Stealing food from customers, destroying cutlery: Punggol shop owners wage war against macaques

A group of monkeys walking on the roof of shops at Punggol Settlement.
PHOTO: Shin Min Daily News

First, there were otters, then came the wild boars and now, monkeys.

Imagine having a nice dinner with your family and from the corner of your eye, you see a monkey staring right at you, waiting for the opportunity to grab your meal and run.

That's what has been happening at Punggol Settlement, where several dining establishments are located.

A group of around 30 wild macaques are regular patrons of the restaurants and shops there, reported Shin Min Daily News.
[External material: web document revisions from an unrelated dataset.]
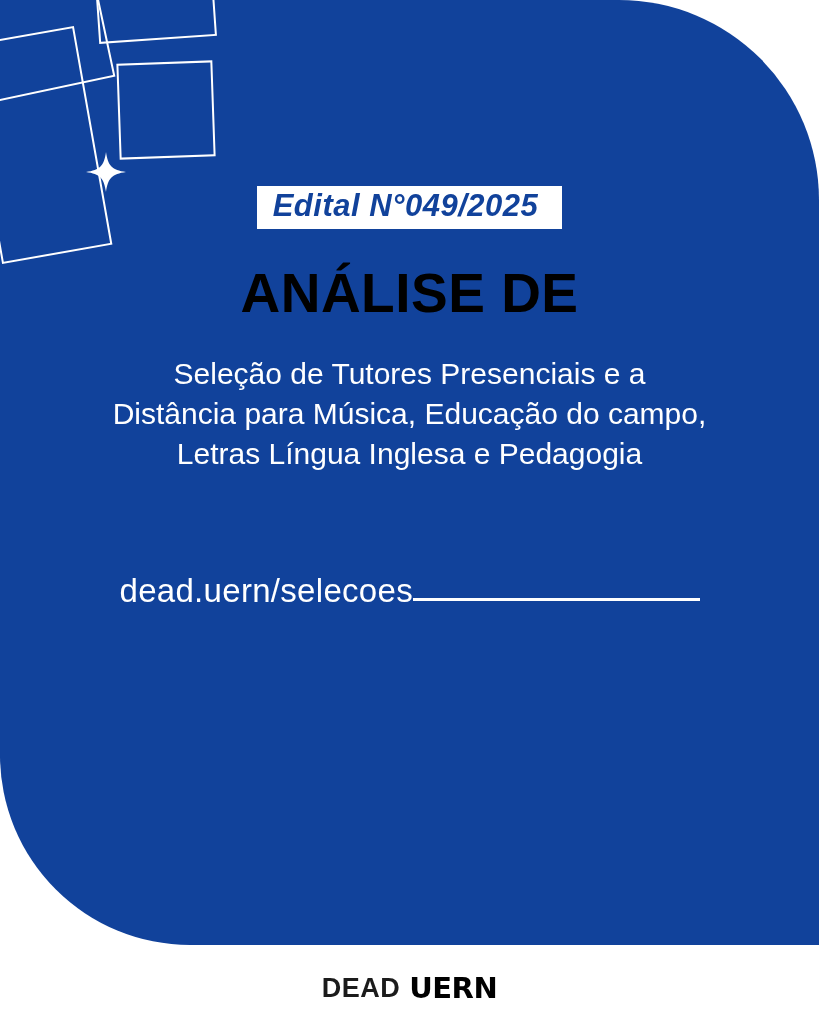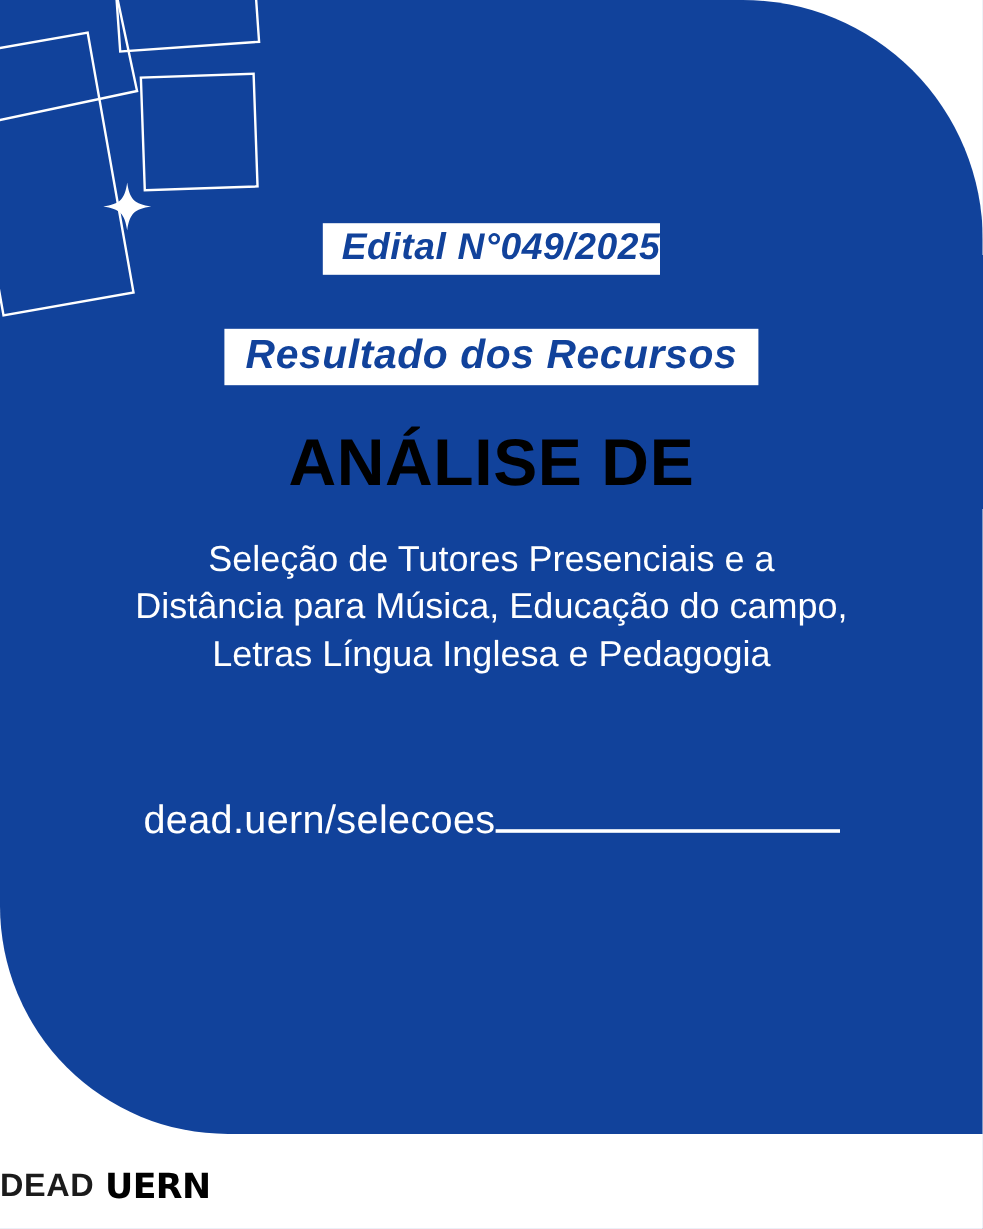"Edital N°049/2025" .tag-edital { padding: 4px 0 6px 16px -> 4px 24px 6px 16px }
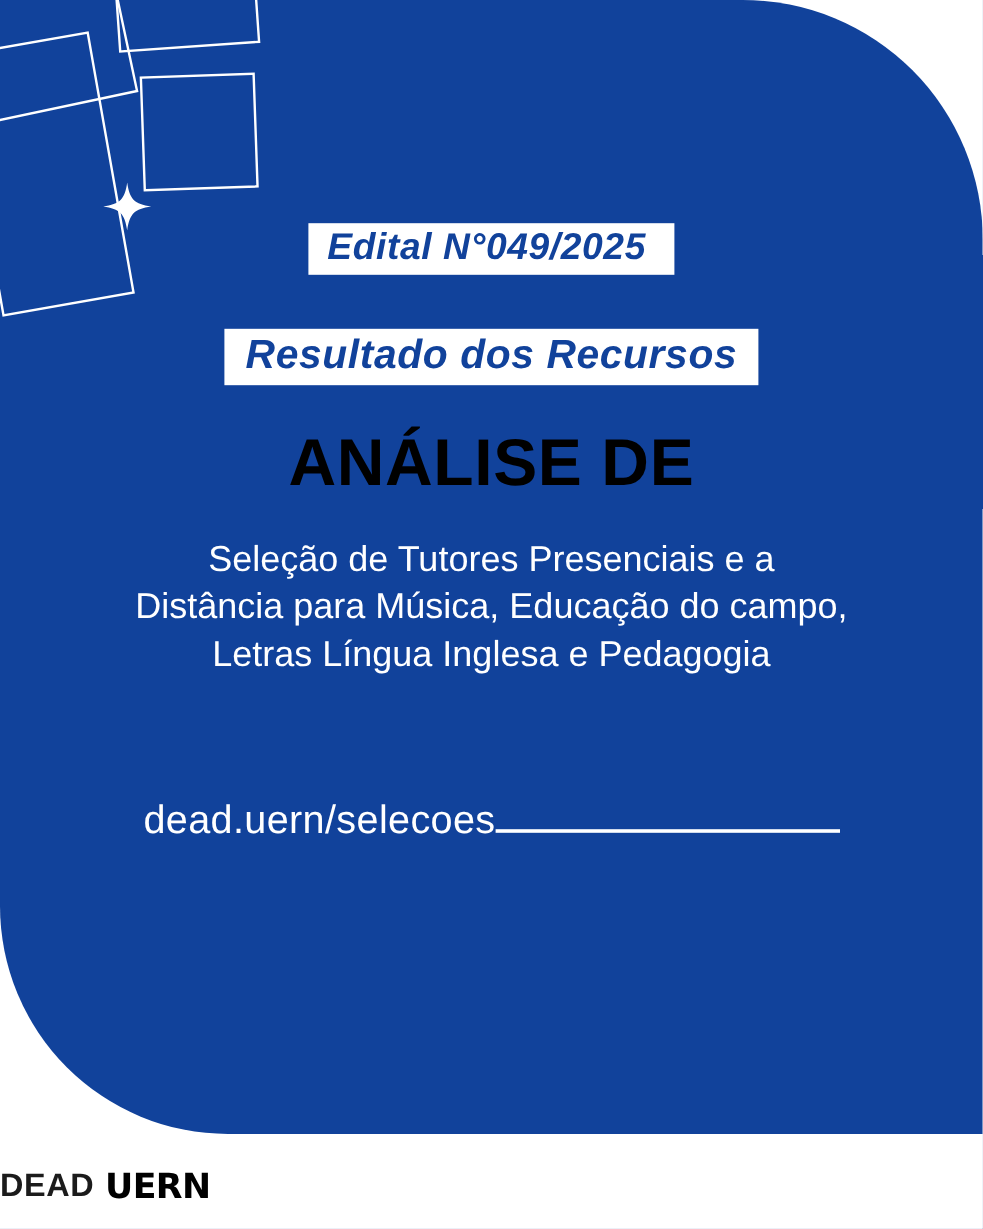"Resultado dos Recursos" div.tag { html: <div>Resultado dos Recursos</div> -> none }
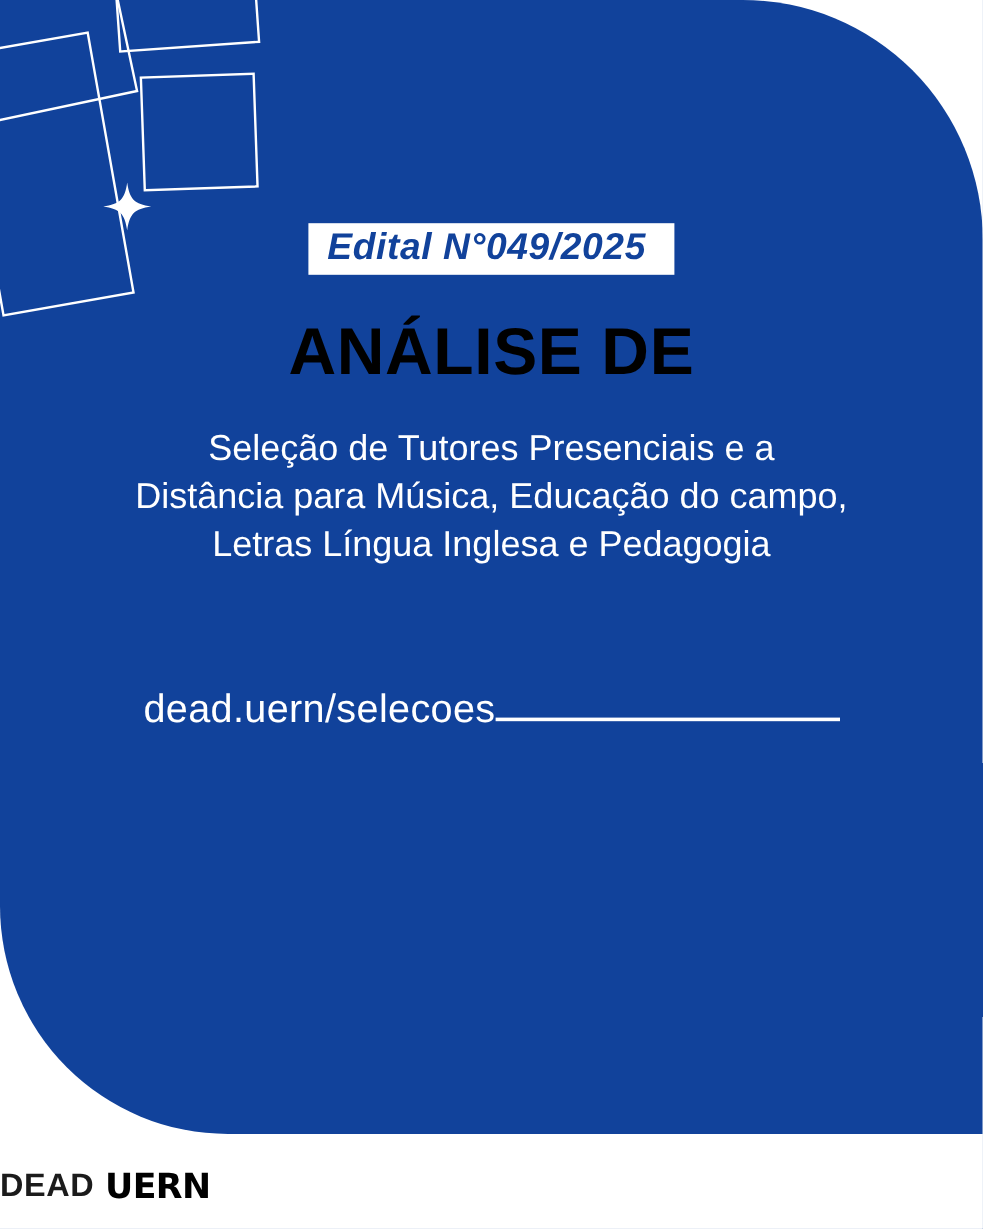"DEAD" .footer { justify-content: none -> center }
Their antics have disturbed customers and disrupted businesses, causing them to incur losses due to these unwelcomed guests. 

Francis Ng, CEO of House of Seafood, told Shin Min Daily News that the wild animals have destroyed cutlery, ornaments and menus that are usually placed outside the restaurant. 

One employee also said that she has seen these monkeys snatch away diners' drinks, even breaking the glasses at times.

"The diners were terrified at the time," she recounted. "Before leaving, they said that they would not sit outside next time."

The restaurant has now, on standby, a broom to chase these pests away and stop them from harassing their customers.

Some restaurant staff however, shared with AsiaOne that they are no longer fearful of the monkeys as they have grown accustomed to the frequency of their visits. 

But this was not the case for Reviline, a staff member at Tandoor Lounge, whom AsiaOne interviewed on Thursday (Aug 4).

In fact, she had encountered the wild monkeys at her workplace again just today.

"I was too scared to go outside," she told AsiaOne, "they can get aggressive."

According to Reviline, the macaques were playing with some tissue packets outside the store. 

Thankfully, there were no customers at that time and the monkeys left without causing any harm.

She recounted one time, about two months ago, when the animals paid a visit again and took the food of her customers. 

She could only stand in shock while the customers tried to push the monkeys away.

And it's not just the F&B outlets that are being targeted. 

The staff of a convenience store there told Shin Min that the monkeys would drop by once every 10 days, and would usually make off with some loaves of bread and bags of chips displayed outside.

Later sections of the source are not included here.